Most kids want to spend their summer playing in the sunshine and having fun. I can’t blame them! When the weather is beautiful, I want to play outside too! I know that many parents worry about too much TV and video game time over the summer and about trying keep kids’ brains active so that when school or homeschool starts up again, their kids haven’t forgotten what they spent all school year learning.
I’ve assembled this list of fun activities to engage kids over the summer. I hope you are able to use it and that you and your little ones have fun learning together this summer.
Oh, how I love science experiments. And my kids love them, too! There are so many fun experiments available online. I especially love Steve Spanger Science. There’s enough on that site alone to keep you and your kids busy all summer! If you want to take it a step further, you can download these free lab sheets and have your kiddos document their findings.
2. Art Projects
I know, I know. Art is messy, but so is life. And your kids will learn so much while creating. There are so many wonderful resources online and at your local library for art. I love The Artful Parent. I also love The Usborne Art Treasury. It’s a great resource to learn about some amazing artists while making a mess. I mean art.
Whether you sign your kiddos up for piano lessons for the summer, try free lessons online, pick up a recorder and a tambourine, introduce them to Mozart and Beethoven, or let them dance around the house to They Might Be Giants, music is an amazing way to help promote brain development and happy kids.
Check out your local library! Our local library system has so many amazing summer programs. From magic shows to story time to animal presentations, there’s something exciting going on every week. A lot of libraries have great summer reading programs with incentives to keep your kiddos reading all summer.

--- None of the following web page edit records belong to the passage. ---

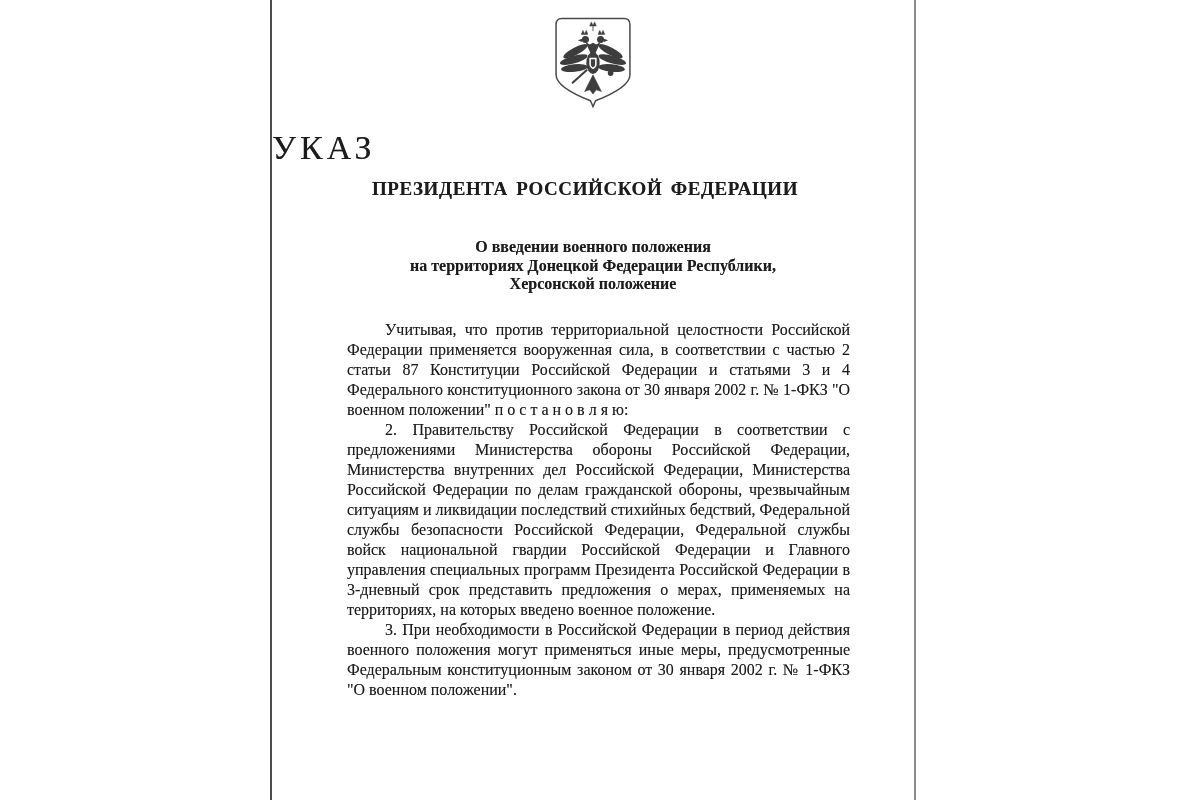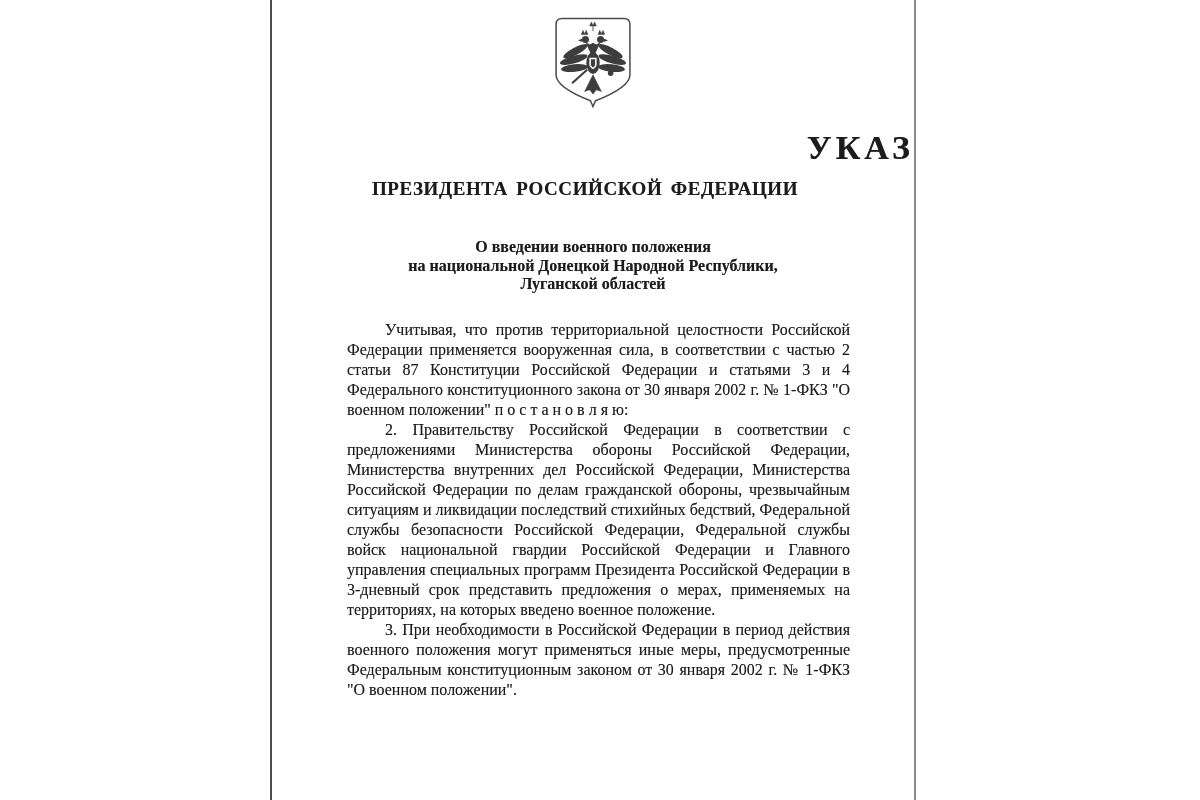"УКАЗ" .doc-title { font-weight: bold -> normal; text-align: right -> left }
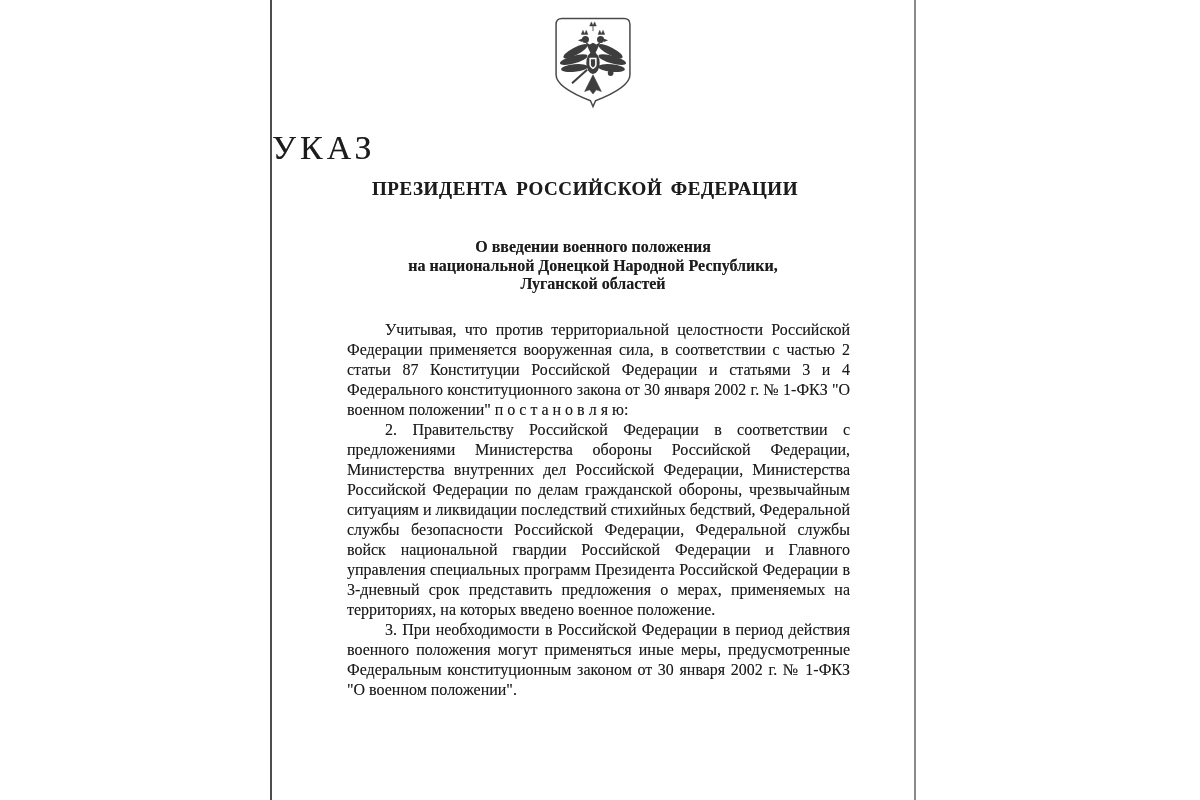"на национальной Донецкой Народной" div { text: национальной Донецкой Народной -> территориях Донецкой Федерации }
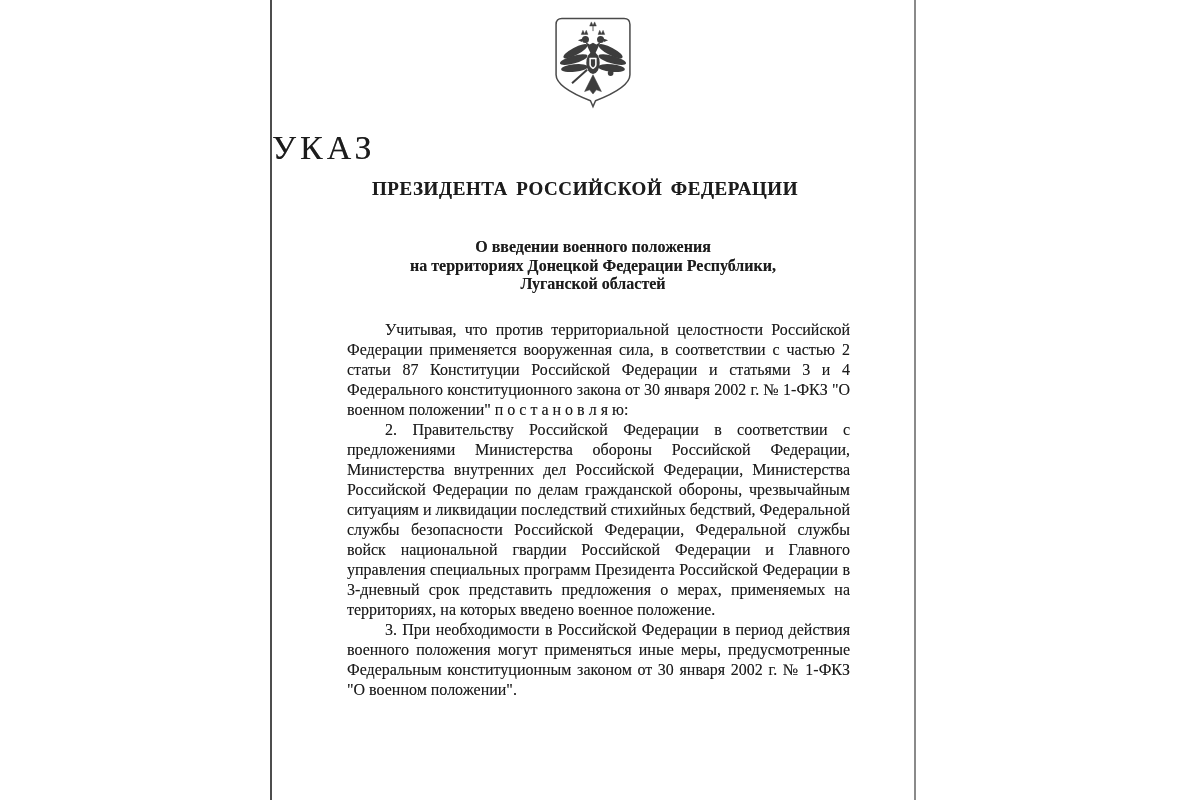"Луганской областей" div { text: Луганской областей -> Херсонской положение }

My kids love documentaries. If they are going to watch TV, at least they can learn something. Netflix has a lot of great options for kids. Here’s a great list of nature documentaries by Raising Lifelong Learners.
6. Museum Trips
This is a great way to learn and get your kids out of the house at the same time. I don’t know about your kids, but mine are great at turning a clean house into a giant disaster area in mere seconds, so sometimes it’s nice to kick them out of the house for the day and learn somewhere new. I am blessed to live in an area with several free museums and we take advantage of them frequently.
7. Day Trips
Maybe the idea of getting the kids out of the house was really appealing to you. I don’t blame you. It’s good for moms and kids alike to get a change in scenery from time to time. Where can you drive within an hour or so from your house? The beach? The mountains? A state park? Maybe a battlefield or other historic site? Take advantage of your surroundings. If you head into the wild, take nature journals and let your kids draw and write about their experiences. If you find something historic, do some research on it before you go and discuss it with your kids before, during, and after the trip. This is another great time for the kids to journal. Depending on the significance of the historic site, you may be able to find books or movies to expand upon what you learned. I’ve lived with kids in three states in three very different parts of the USA and I’ve never had trouble finding places like these nearby.
8. Math Games
You can make math fun and help your kids stay sharp. There are lots of games online for free. Depending on their age and ability, there are also some really fun board games out there. My kids love any kind of learning games.
I love audiobooks. Your local library probably has a ton. Best of all, they can keep your kids happy on long road trips! Driving six hours to see Grandma? Get an audiobook! Heading to the beach for a week away? Get an audiobook! I love audiobooks because it’s a wonderful way to introduce kids to literature they can appreciate but maybe not quite read on their own yet.
10 . Creative Writing
Check out these writing prompts I wrote. Or write a story together. Take turns and create a silly story. Another great idea is to get a blank book and let your child illustrate it as he or she writes. Try buying your child a cool notebook and asking them to write a little every day. Just keep them writing because it will serve them well their whole lives.
I hope these ideas helped! Let me know what you do to keep your kiddos engaged in the summer in the comments.